Hamburg. Eine Kunstausstellung, die sich mit dem Thema Insektensterben beschäftigt – das klingt erst einmal ungewöhnlich. Doch genau das ist es, was die Künstler Horst Güntheroth und Heinrich Hohenberg bei der Konzeption im Sinn hatten: Sie wollen aufrütteln, auf ein eklatantes Problem hinweisen, zum Handeln auffordern.
Die Exponate für ihre Ausstellung „Verkannt, verachtet, vergiftet. Vom Sterben der Insekten“, die noch bis zum 13. April im Kunstzimmer Eppendorf zu sehen ist, haben sie eigens dafür kreiert. Ein bunter Mix aus 30 Grafiken, Malereien und Objekten, der sich einem globalen Problem widmet. „Wir haben als Künstler ganz neu gearbeitet“, sagt Horst Güntheroth, der sich in seiner Malerei sonst hauptsächlich mit dem Weltall beschäftigt. Heinrich Hohenberg hat seinen künstlerischen Schwerpunkt eigentlich in der digitalen Bildkunst. Mit den Objekten für diese Ausstellung betraten beide neues Terrain.
Ihre ausgestellten Werke sind ein stetes Wechselspiel zwischen Kunst und Information. So lässt eine von den Künstlern gebaute Gasmaske, aus der sich bewegende Insektenaugen leuchten, untermalt von einem schweren, lauten Atmen, das die Galerie erfüllt, den Betrachter erschauern. An einem Kleiderständer hängen billig produzierte T-Shirts, auf denen die Gefahren des Pestizideinsatzes in der Baumwollproduktion abgedruckt sind. Ein großes, übermaltes Foto macht auf die Vielzahl an Insektenvernichtungsmitteln aufmerksam, zwei großformatige Bilder mit einer Blumenwiese – mal mit, mal ohne Schmetterlinge – verdeutlichen die verheerenden Einflüsse der Landwirtschaft auf die Insektenvielfalt.
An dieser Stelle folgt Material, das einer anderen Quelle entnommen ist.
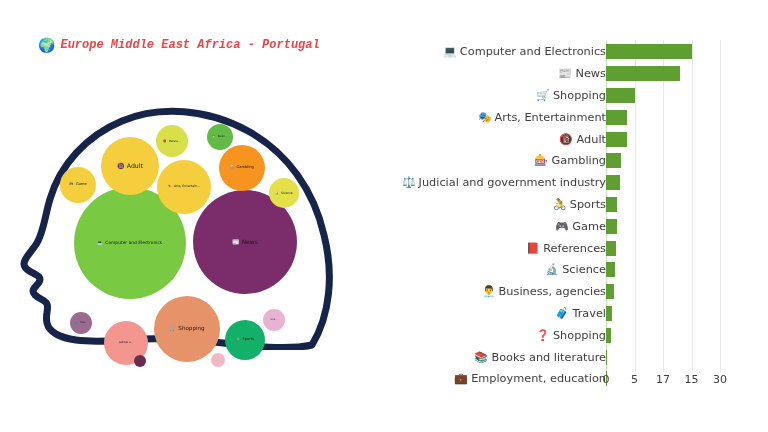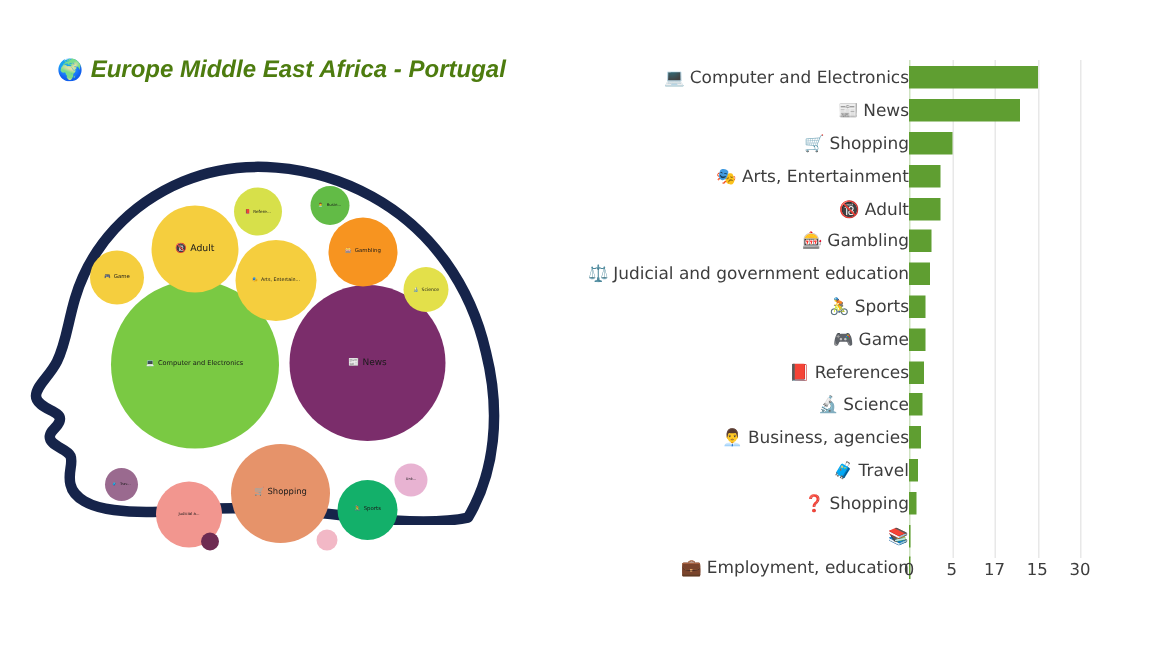--- a/index.html
+++ b/index.html
@@ -10,22 +10,22 @@
   #page{position:relative;width:768px;height:432px;background:#fff;}
 
   
   #left-panel{position:absolute;left:0;top:0;width:400px;height:432px;}
 
   #title-row{
     position:absolute;left:38px;top:38px;display:flex;align-items:center;gap:5px;
   }
   #title-row .globe{font-size:14px;line-height:1;}
   #title-text{
-    font-family:Liberation Sans, sans-serif;
-    font-weight:bold;font-style:italic;font-size:16px;color:#4d7c0f;white-space:nowrap;
+    font-family:Liberation Mono, monospace;
+    font-weight:bold;font-style:italic;font-size:12px;color:#ef4444;white-space:nowrap;
   }
 
   #head-wrap{position:absolute;left:12px;top:95px;width:330px;height:255px;}
   #head-svg{position:absolute;left:0;top:0;}
   #bubbles{position:absolute;left:0;top:0;width:330px;height:255px;}
 
   .bubble{
     position:absolute;border-radius:50%;
     display:flex;align-items:center;justify-content:center;
     box-sizing:border-box;
@@ -236,21 +236,21 @@
         <div class="brow" style="top: 150px;">
           <div class="blabel">
             <span class="lico">🎰</span>
             <span>Gambling</span>
           </div>
           <div class="bar" style="width: 14.82px; background: rgb(95, 158, 49);"></div>
         </div>
         <div class="brow" style="top: 171.8px;">
           <div class="blabel">
             <span class="lico">⚖️</span>
-            <span>Judicial and government education</span>
+            <span>Judicial and government industry</span>
           </div>
           <div class="bar" style="width: 14.25px; background: rgb(95, 158, 49);"></div>
         </div>
         <div class="brow" style="top: 193.6px;">
           <div class="blabel">
             <span class="lico">🚴</span>
             <span>Sports</span>
           </div>
           <div class="bar" style="width: 11.4px; background: rgb(95, 158, 49);"></div>
         </div>
@@ -292,20 +292,21 @@
         <div class="brow" style="top: 324.4px;">
           <div class="blabel">
             <span class="lico">❓</span>
             <span>Shopping</span>
           </div>
           <div class="bar" style="width: 5.13px; background: rgb(95, 158, 49);"></div>
         </div>
         <div class="brow" style="top: 346.2px;">
           <div class="blabel">
             <span class="lico">📚</span>
+            <span>Books and literature</span>
           </div>
           <div class="bar" style="width: 0.855px; background: rgb(95, 158, 49);"></div>
         </div>
         <div class="brow" style="top: 368px;">
           <div class="blabel">
             <span class="lico">💼</span>
             <span>Employment, education</span>
           </div>
           <div class="bar" style="width: 0.8px; background: rgb(95, 158, 49);"></div>
         </div>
Künstler sind studierte Naturwissenschaftler
2017 wurden Güntheroth und Hohenberg, beide studierte Naturwissenschaftler, auf eine Untersuchung zum Insektensterben aufmerksam – der Anstoß für die Konzeption der Ausstellung. „Uns wurde die Tragweite bewusst. Wir wollten raus aus dem Elfenbeinturm, in dem jeder Kunst für sich gemacht hat“, sagt Güntheroth. So machen ihre Exponate nicht nur auf ein Problem aufmerksam, das verheerende Folgen für die gesamte Menschheit haben kann, sie verdeutlichen auch, wie Insekten in den Städten wahrgenommen werden: als lästiges Übel, das es zu vernichten gilt.
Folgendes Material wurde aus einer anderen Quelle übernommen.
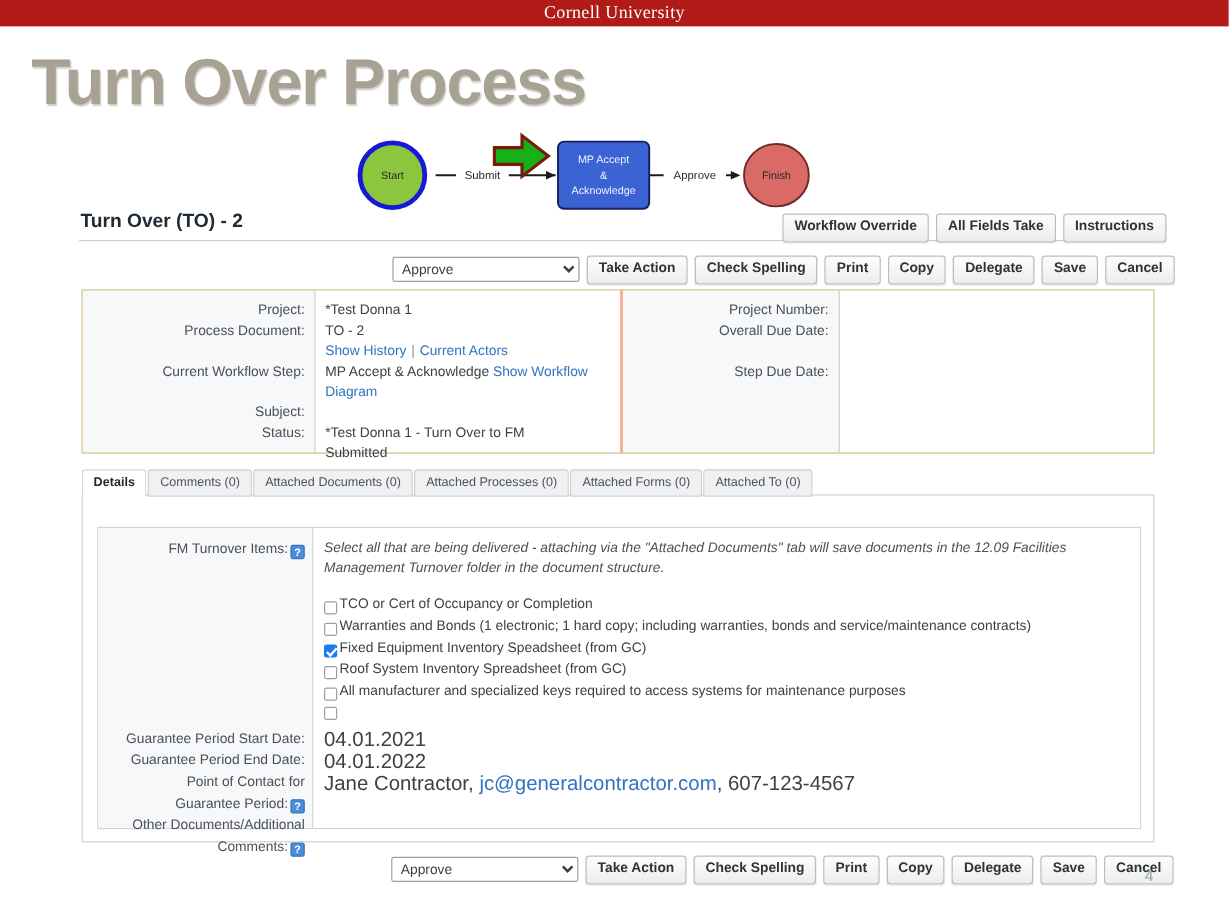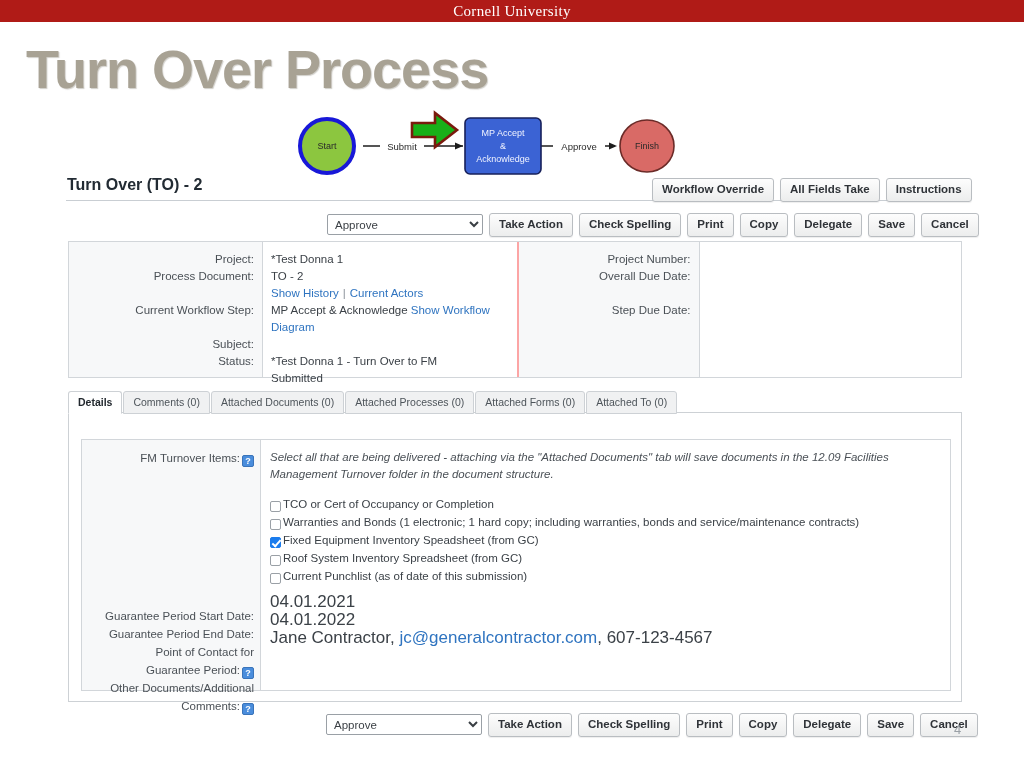--- a/index.html
+++ b/index.html
@@ -356,21 +356,24 @@
         <div class="cb-row">
           <span class="cbox checked"></span>
           <span>Fixed Equipment Inventory Speadsheet (from GC)</span>
         </div>
         <div class="cb-row">
           <span class="cbox"></span>
           <span>Roof System Inventory Spreadsheet (from GC)</span>
         </div>
         <div class="cb-row">
           <span class="cbox"></span>
-          <span>Current Punchlist (as of date of this submission)</span>
+          <span>All manufacturer and specialized keys required to access systems for maintenance purposes</span>
+        </div>
+        <div class="cb-row">
+          <span class="cbox"></span>
         </div>
       </div>
 
       <div class="fvalue" style="margin-top:8px">04.01.2021</div>
       <div class="fvalue">04.01.2022</div>
       <div class="fvalue">
         <span>Jane Contractor,</span>
         <a class="lnk" href="#">jc@generalcontractor.com</a><span>, 607-123-4567</span>
       </div>
     </div>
Das Insektensterben werde deshalb in urbanen Räumen auch kaum wahrgenommen. „Anders als bei einer Flutkatastrophe fühlen und sehen wir die Auswirkungen nicht“, sagt Heinrich Hohenberg. Aber: „Wenn wir weiterleben wollen, müssen wir den Kreislauf erhalten“, mahnt er, während hinter ihm eine überdimensionale Klebefalle baumelt, auf der die Lebewesen abgebildet sind, die den Insekten folgen könnten.
Ein künstlerisches Wachrütteln. Denn am Ende geht das Thema jeden an.